ALLRIS - Auszug

05.03.2026 - 3.5.1 Antwort auf Anfrage des Beirates für Menschen m...

Beschluss:
vertagt
Reduzieren

Wortprotokoll

Die gemeinsame Beratung erfolgt unter TOP 4.3.
 

Reduzieren

Beschluss:

Beantwortung der Anfrage des Beirates für Menschen mit Behinderungen: Schulkinderbetreuung Ferienzeit (VO/2025/14726)

 

Es wird um die schriftliche Beantwortung folgender Fragen gebeten

 

  1. Bitte erläutern Sie, ob die Verwaltung der Auffassung ist, dass die Einkommens- und Vermögensprüfung für die Schulkinderbetreuung in der Ferienzeit des Ganztags an Schule eine zwingende landes- und/oder bundesrechtliche Verpflichtung darstellt, oder ob der Kommune ein Ermessensspielraum bei der Ausgestaltung dieser Praxis zusteht.

 

  1. Falls die Verwaltung keinen Ermessensspielraum sieht:

Welche Urteile oder Rechtsgutachten belegen diese Position?

 

  1. Falls ein Ermessensspielraum besteht:

Welche Kriterien zieht die Verwaltung zur Entscheidung heran, und warum wird dieser Spielraum bislang nicht zugunsten der Familien genutzt?

 

  1. Unter welchen organisatorischen und finanziellen Voraussetzungen wäre eine einkommensunabhängige Gewährung von Schulbegleitung in den Ferien des Ganztags an Schule durch die Kommune als freiwillige Leistung möglich?

 

  1. Wie bewertet die Verwaltung die Möglichkeit, die Schulbegleiter während der Ferien als kommunale freiwillige Leistung auszugestalten, um Ungleichbehandlungen zu vermeiden und die Vorgaben der UN-Behindertenrechtskonvention – insbesondere Artikel 24 (Bildung) und 19 (Teilhabe am gesellschaftlichen Leben) – umzusetzen?

 

Begründung:

Ausschließlich Familien mit Kindern mit Behinderung sind von den bestehenden Regelungen zur Einkommens- und Vermögensprüfung betroffen.
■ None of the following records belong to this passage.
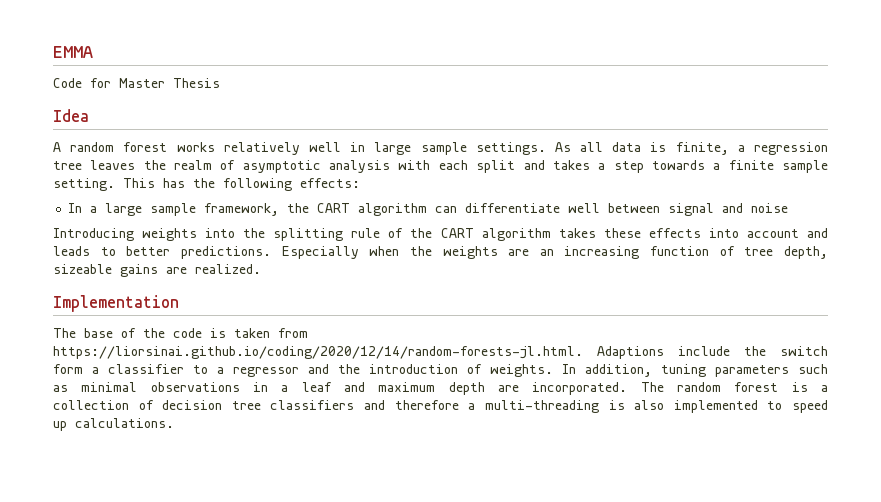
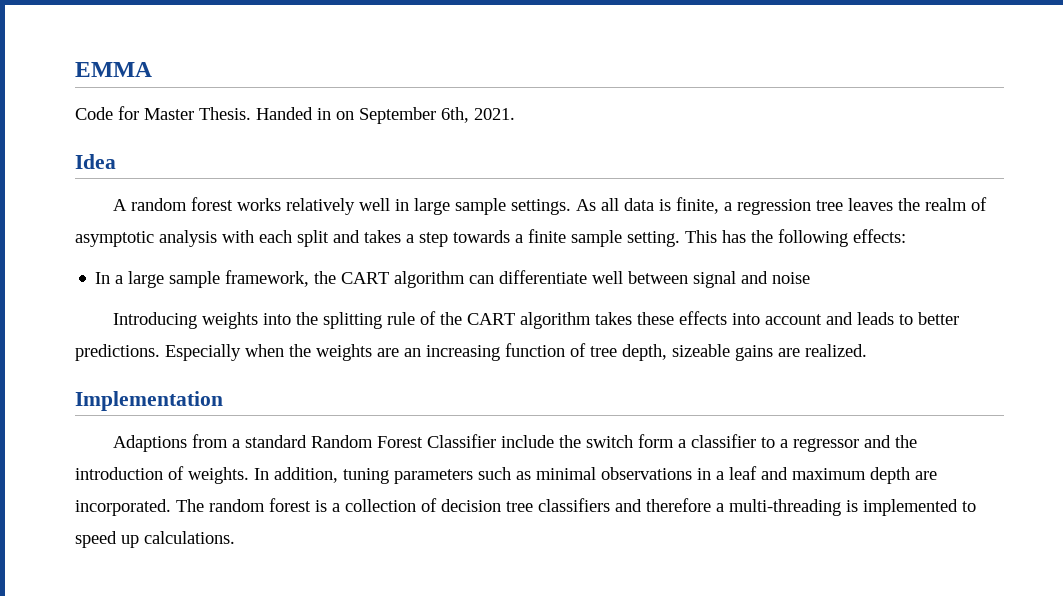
[173,78,220,88] Thesis -> [199,107,515,124] Thesis. Handed in on September 6th, 2021.
[53,328,308,338] [53,346,664,359] The base of the code is taken from https://liorsinai.github.io/coding/2020/12/14/random-forests-jl.html. Adaptions -> [112,434,496,452] Adaptions from a standard Random Forest Classifier
[634,400,665,410] also -> (858, 506) none

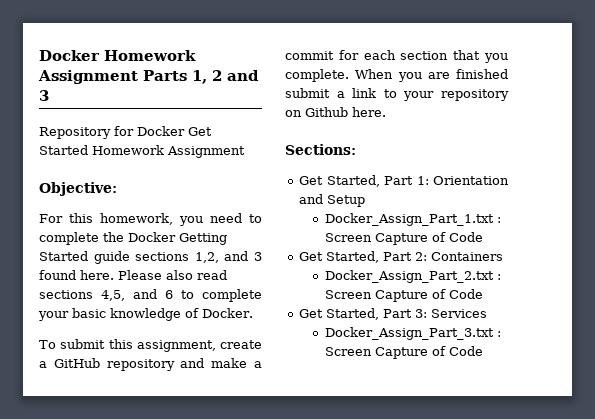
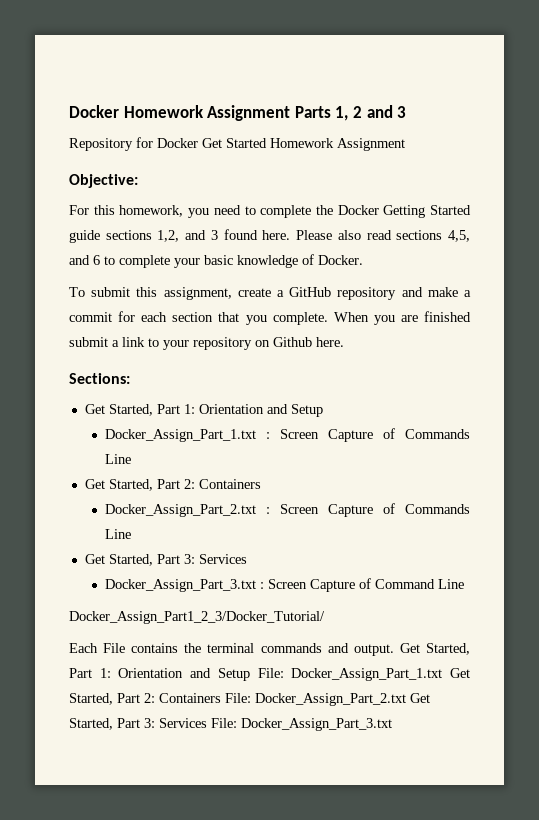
[448,232,483,242] Code -> [405,429,471,439] [105,454,132,464] Commands Line
[448,289,483,299] Code -> [405,504,471,514] [105,529,132,539] Commands Line
[448,346,483,356] Code -> [375,579,465,589] [69,611,325,624] [69,643,470,656] [69,668,471,681] [69,693,430,706] [69,718,392,731] Command Line // Docker_Assign_Part1_2_3/Docker_Tutorial/ // Each File contains the terminal commands and output. Get Started, Part 1: Orientation and Setup File: Docker_Assign_Part_1.txt Get Started, Part 2: Containers File: Docker_Assign_Part_2.txt Get Started, Part 3: Services File: Docker_Assign_Part_3.txt

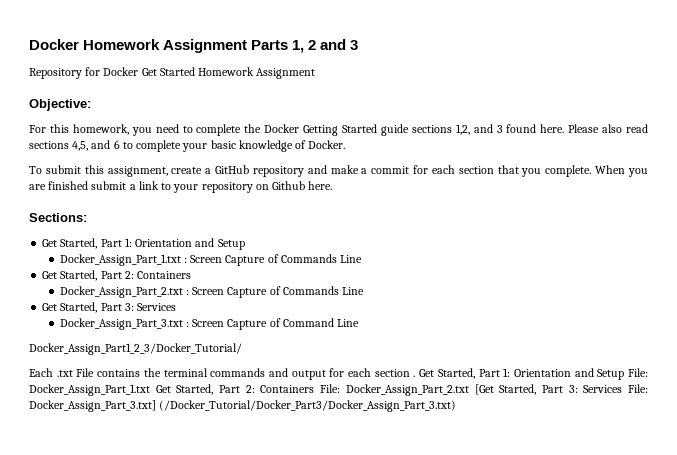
(98, 648) none -> [56,370,73,377] .txt
[353,644,394,656] output. -> [291,368,416,380] output for each section .
[410,693,430,703] Get -> [474,384,494,395] [Get
[241,718,392,731] Docker_Assign_Part_3.txt -> [29,400,457,412] Docker_Assign_Part_3.txt] (/Docker_Tutorial/Docker_Part3/Docker_Assign_Part_3.txt)

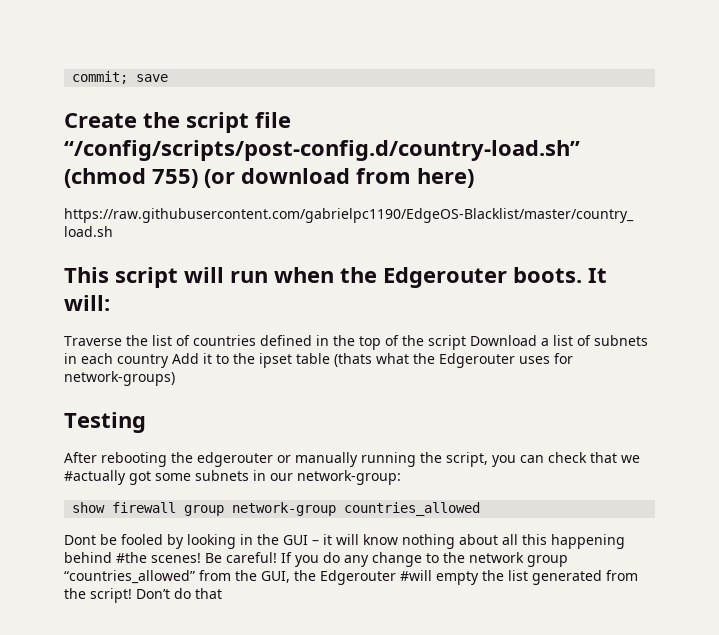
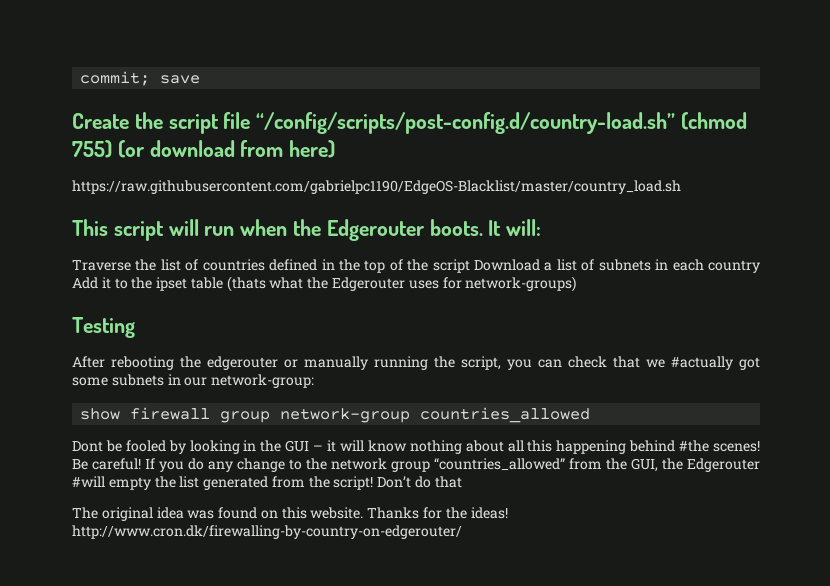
(222, 593) none -> [72,507,508,521] [72,525,462,539] // The original idea was found on this website. Thanks for the ideas! http://www.cron.dk/firewalling-by-country-on-edgerouter/

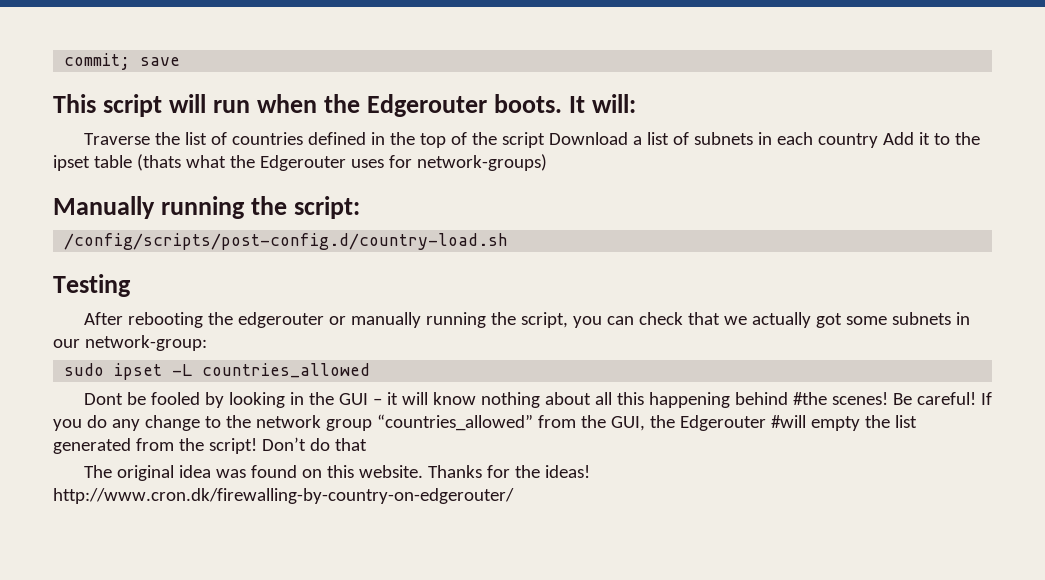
[72,112,747,134] [72,140,336,158] [72,180,681,194] // Create the script file “/config/scripts/post-config.d/country-load.sh” (chmod 755) (or download from here) // https://raw.githubusercontent.com/gabrielpc1190/EdgeOS-Blacklist/master/country_load.sh -> (181, 61) none
(577, 284) none -> [53,196,361,219] [64,233,509,250] // Manually running the script: // /config/scripts/post-config.d/country-load.sh
[671,356,733,370] #actually -> [751,312,811,328] actually
[80,407,411,423] show firewall group network-group -> [64,363,193,380] sudo ipset -L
Für sie stellt die aktuelle Praxis eine klare Benachteiligung und damit eine Form der Diskriminierung dar.

 

Es ist daher notwendig zu klären, ob diese Vorgehensweise tatsächlich auf verbindlichen landes- oder bundesrechtlichen Vorgaben beruht oder ob der Kommune ein bislang ungenutzter Ermessensspielraum zusteht. Nur durch eine transparente Darstellung der rechtlichen Grundlagen lässt sich beurteilen, ob eine andere, gerechtere Ausgestaltung möglich wäre.

 

Insbesondere eine kommunale freiwillige Leistung – etwa die einkommensunabhängige Gewährung von Schulbegleitung in den Ferien – könnte dazu beitragen, diese Ungleichbehandlung zu beenden und die Anforderungen der UN-Behindertenrechtskonvention zu erfüllen, die das Recht auf Bildung und gesellschaftliche Teilhabe zentral hervorhebt.


 

Reduzieren

 

 

 

 

Abstimmungsergebnis

 

einstimmige Annahme

 

einstimmige Ablehnung

 

Ja-Stimmen

14

Nein-Stimmen

 

Enthaltungen

 

Kenntnisnahme

 

Vertagung

x

Ohne Votum

 

Der Ausschuss vertagt die Antwort einstimmig.